For about two months, David lay in a hospital bed. After he was released, his family was able to secure him a spot at an acute rehabilitation center where he learned to walk again. Well-wishers and prayer warriors followed him there.

“There was a group of people who would come by after they were done with their shift and pray with him,” said Maria. The chaplains at the facility all spent time with him, too. “It was just a blessing to have all these people coming,” said David.

He left the rehab center in July and began receiving chemotherapy immediately after. He kept himself motivated by making goals — to get out of a wheelchair, to use a walker, to use a cane, to walk upstairs and sleep in his own bed. “I was really shocking the physical therapy people with how quickly I was recovering,” he said. By the time they wanted him to work on climbing stairs, he already had. “It’s too late, ” he said, laughing. Today, he takes long walks with his newly adopted dog, Sundae. After months of chemotherapy, he is now in remission and is a candidate for a bone marrow transplant in the new year.

David believes his illness has made him more grateful and more able to see the good in his everyday life. “For me it’s day to day and hour by hour, I might have something that’s negative but there’s a positive behind it. You look at it from a different perspective,” he said. “Being I was so sick, I got all the high end doctors who got all the trouble cases.

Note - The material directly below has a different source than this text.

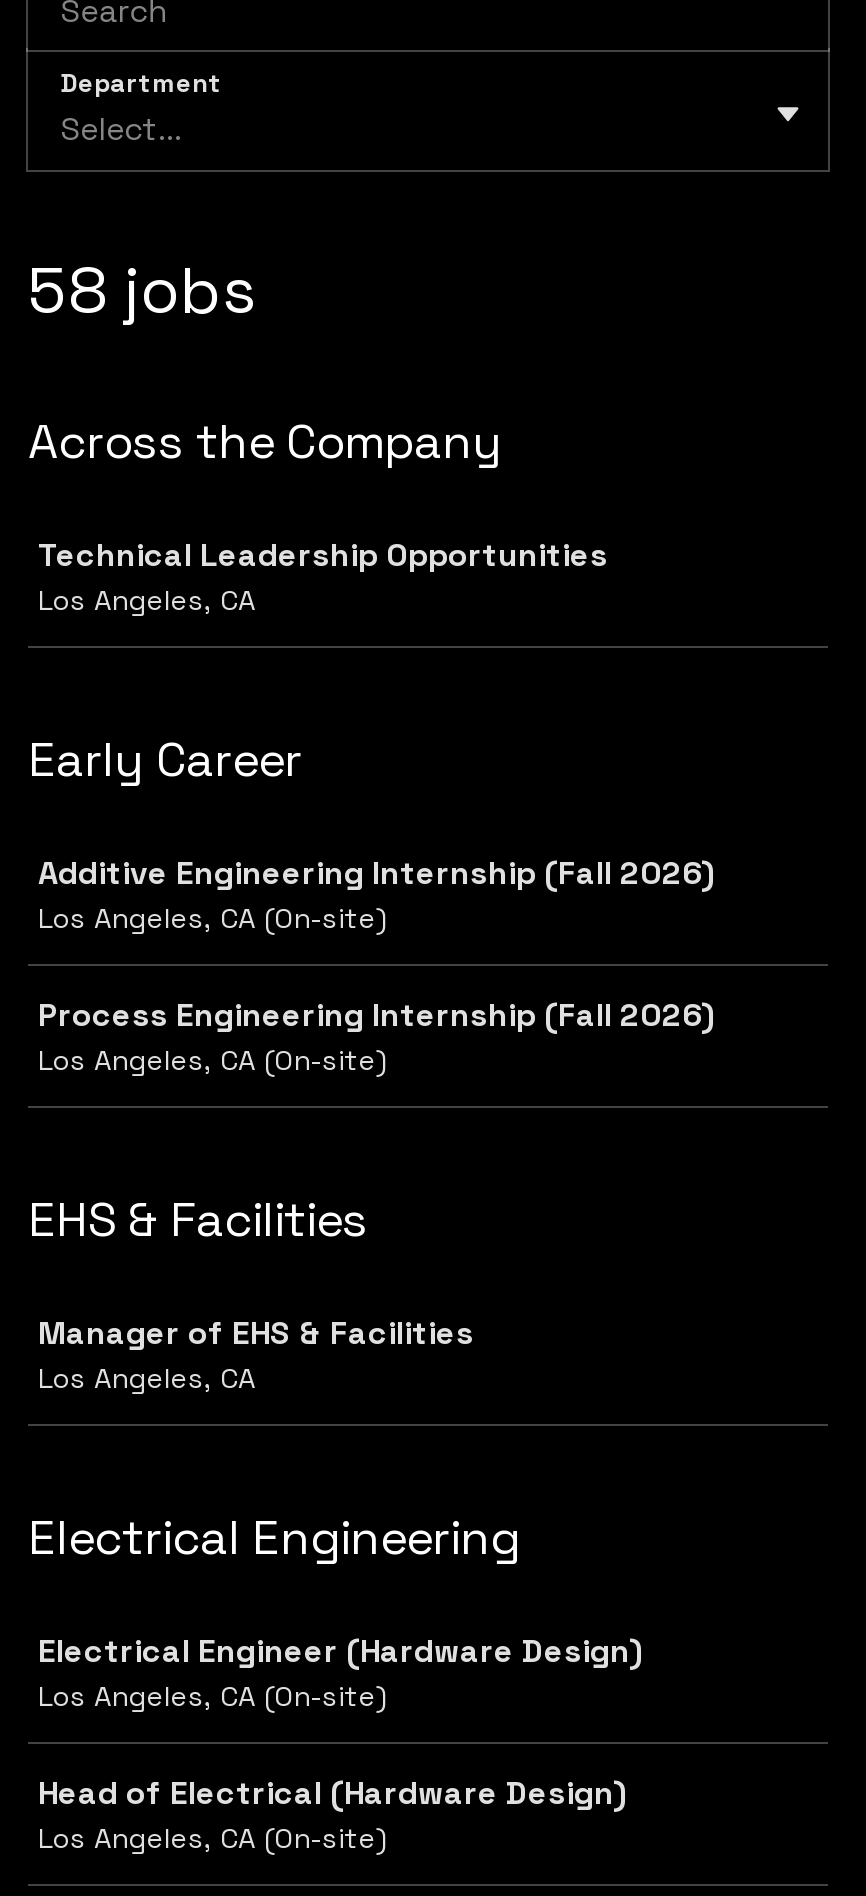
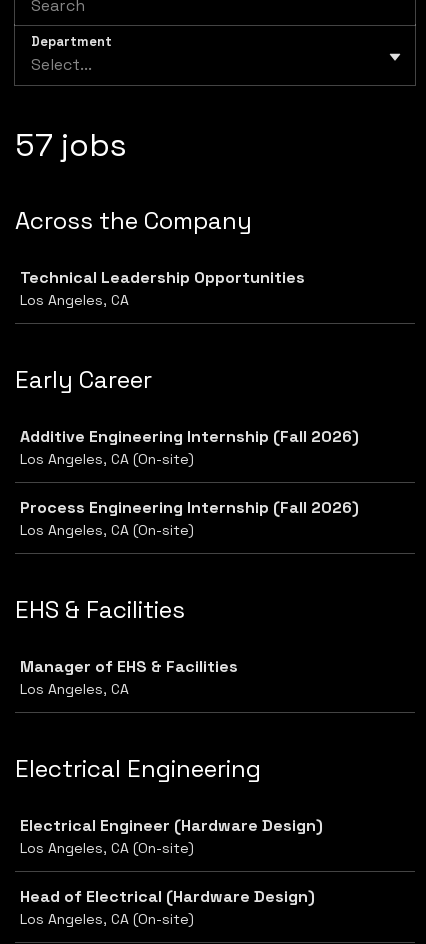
- 58 jobs
+ 57 jobs
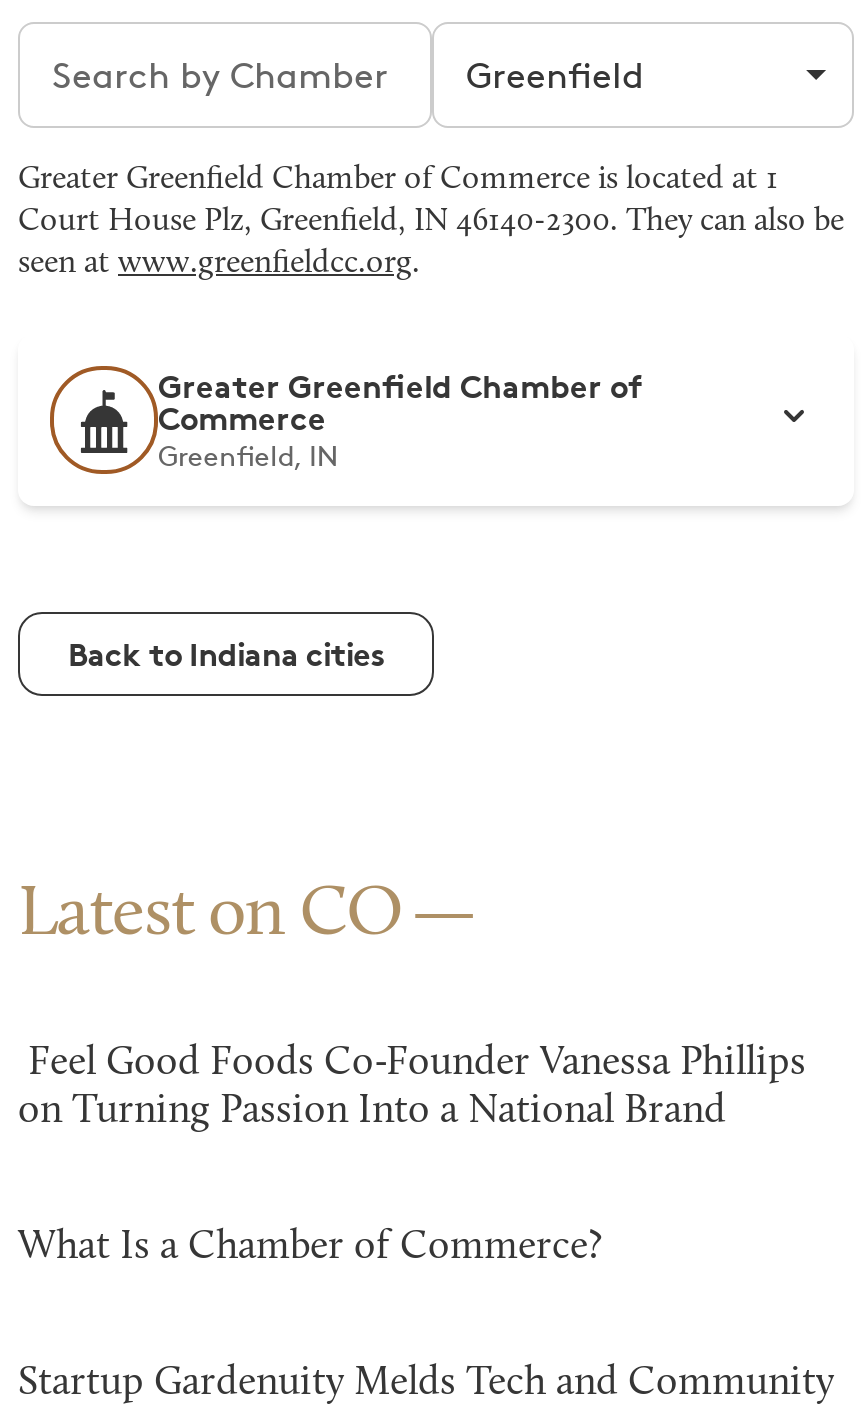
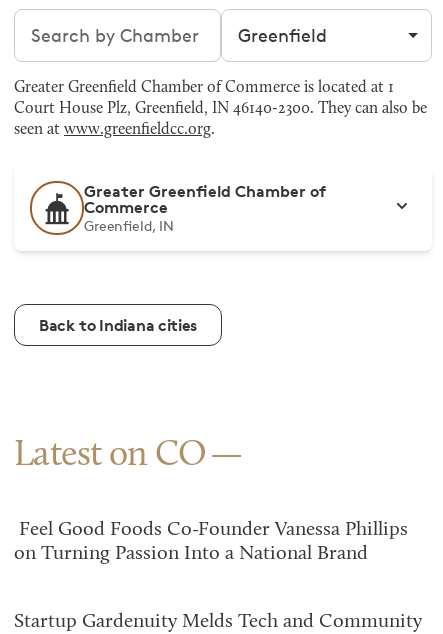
- What Is a Chamber of Commerce?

I had the right people at the right time, and that’s God’s working.”

Through it all, David was able to see the impact his life has made, especially at his parish, where he’s been involved with the Knights of Columbus, Catholic Youth Organization sports, youth group, the safety and security committee and Ben’s favorite — dressing as a clown for the parish festival.

“You never really know how well you’re loved until something like that happens,” said Maria.

David is giving back after his illness by becoming a mentor to other patients in rehab and by training Sundae to become a therapy dog. He also wants to tell people how God was with him in his sickness and his recovery. “Right now I feel like God has a new plan for me, and I think some of the plan is to be able to tell my story, and hopefully that will help people in similar scenarios.”